How to Build for Team Alignment, not Individual Achievement

Does your church have a vague or undefined strategy, and therefore your leaders are inventing their own?

Auxano Founder Will Mancini believes that over 90% of churches in North America are not functioning with strategic clarity. Many churches have some kind of expression for mission and values, but not for strategy. The absence of strategy, as Mancini defines it, is the number one cause of ineffectiveness in a healthy church.

This map, or strategy picture, is like a container that holds all church activities in one meaningful whole. Without this orientation, individuals within the organization will forget how each major component or ministry activity fits to advance the mission.
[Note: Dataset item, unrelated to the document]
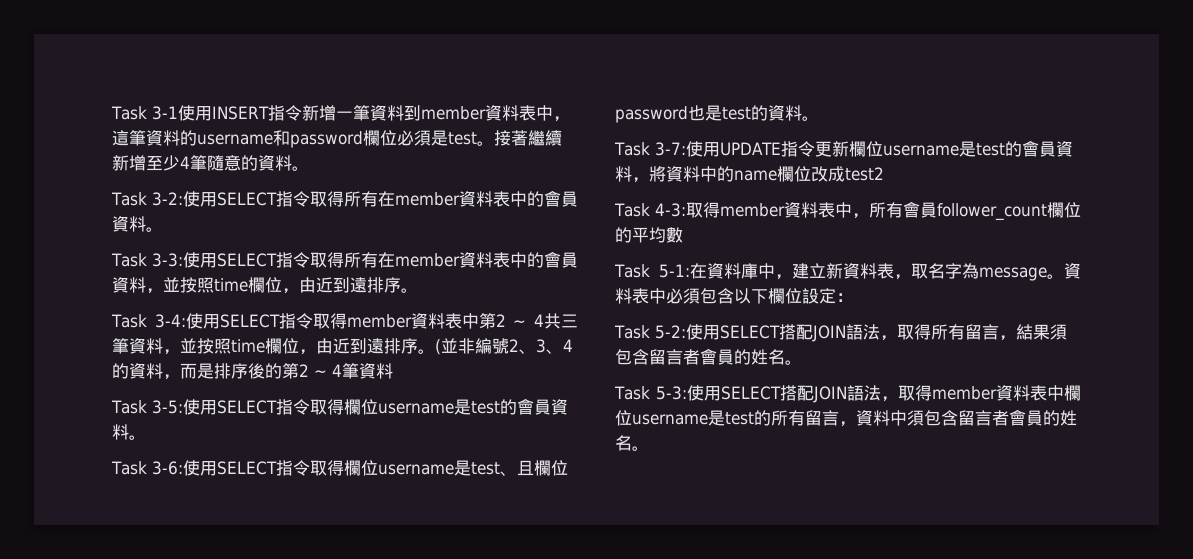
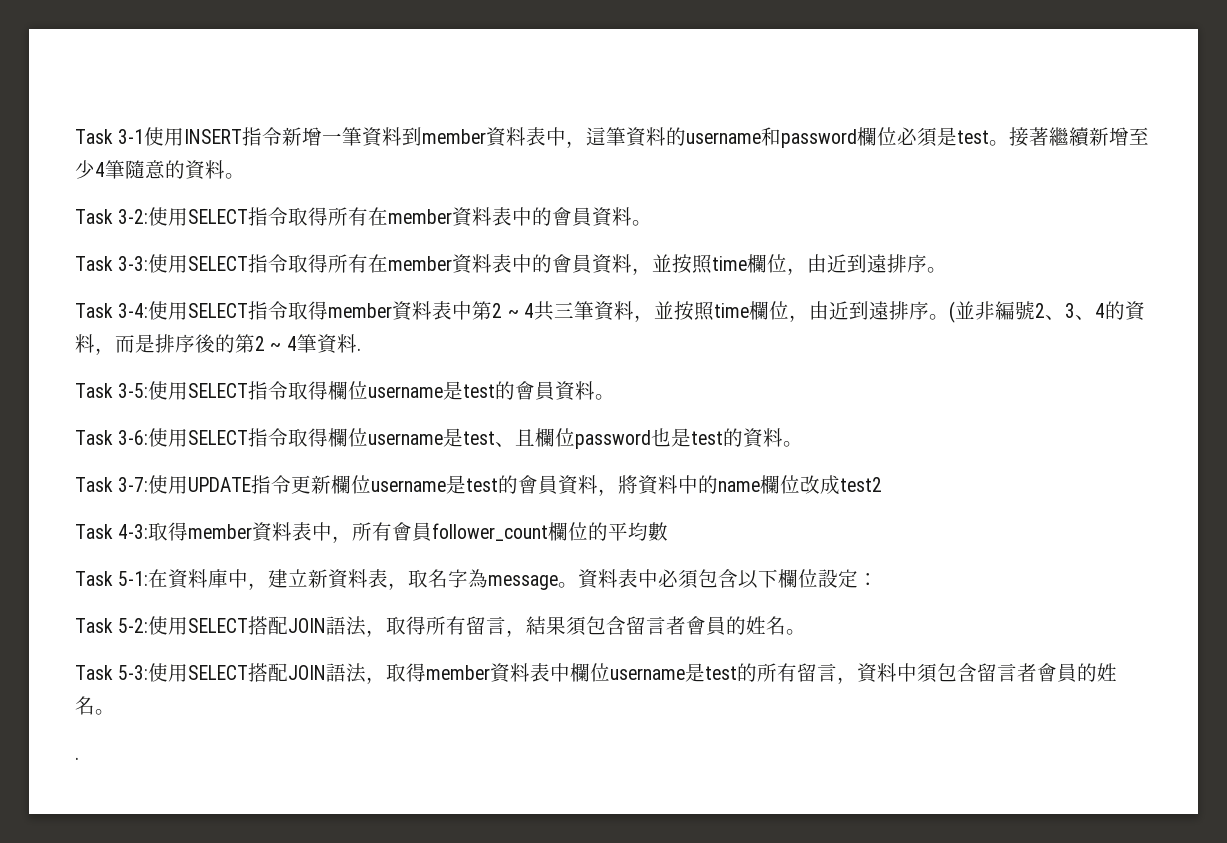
- (並非編號2、3、4的資料，而是排序後的第2 ~ 4筆資料
+ (並非編號2、3、4的資料，而是排序後的第2 ~ 4筆資料.
  Task 5-3:使用SELECT搭配JOIN語法，取得member資料表中欄位username是test的所有留言，資料中須包含留言者會員的姓名。
+ .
When you don’t have a strategy, or your strategy isn’t clear, a threefold problem can occur:

  • too many ministry or program options and no prioritization;
  • ministry options that have no relationship with one another;
  • ministries themselves have no connection to the mission.

Having a clear map – one that shows how you will get things done – is a strong indicator that the effectiveness of your mission will go through the roof. Strategic clarity can birth a quantum leap in your ministry.

THE QUICK SUMMARY – Execution is the Strategy, by Laura Stack

In today’s world of rapid, disruptive change, strategy can’t be separate from execution—it has to emerge from execution. You must continually adjust your strategy to fit new realities. But, if your organization isn’t set up to be fast on its feet, you could easily go the way of Blockbuster or Borders.

Laura Stack shows you how to quickly drive strategic initiatives and get great results from your team. Her LEAD Formula outlines the Four Keys to Successful Execution:

  • The ability to Leverage your talent and resources
  • Design an Environment to support an agile culture
  • Create Alignment between strategic priorities and operational activities
  • Drive the organization forward quickly

She includes a leadership team assessment, group reading guides, and bonus self-development resources. Stack will equip you with the knowledge, skills, and inspiration to help you hit the ground running! 

A SIMPLE SOLUTION

If members of your team are working hard but have lost focus of the mission of your organization, you are facing a double threat: your overall mission is not being accomplished and your team members are likely heading toward burnout.

The most successful team members work together for more than a paycheck or for keeping busy. They are engaged in the mission, and feel that they are an important part of achieving that mission. They are serving with a sense and purpose of something that is greater.

On the other hand, team members who have lost focus on the mission of the organization may just be going though the motions of working together. When this occurs, the organization is entering a danger zone.

Even those who work the hardest will inevitably crash and burn in their productivity if they lose track of the mission. Help them reorient and align themselves if they’ve lost their focus on their mission with a 4-R Reconnection Strategy.

Reestablish awareness. Have team members evaluate their current positions by asking, “Which of my activities contribute most of my value to my organization.” If they can’t answer that, have them invest personal time in figuring out where they got off course and how they might fix it.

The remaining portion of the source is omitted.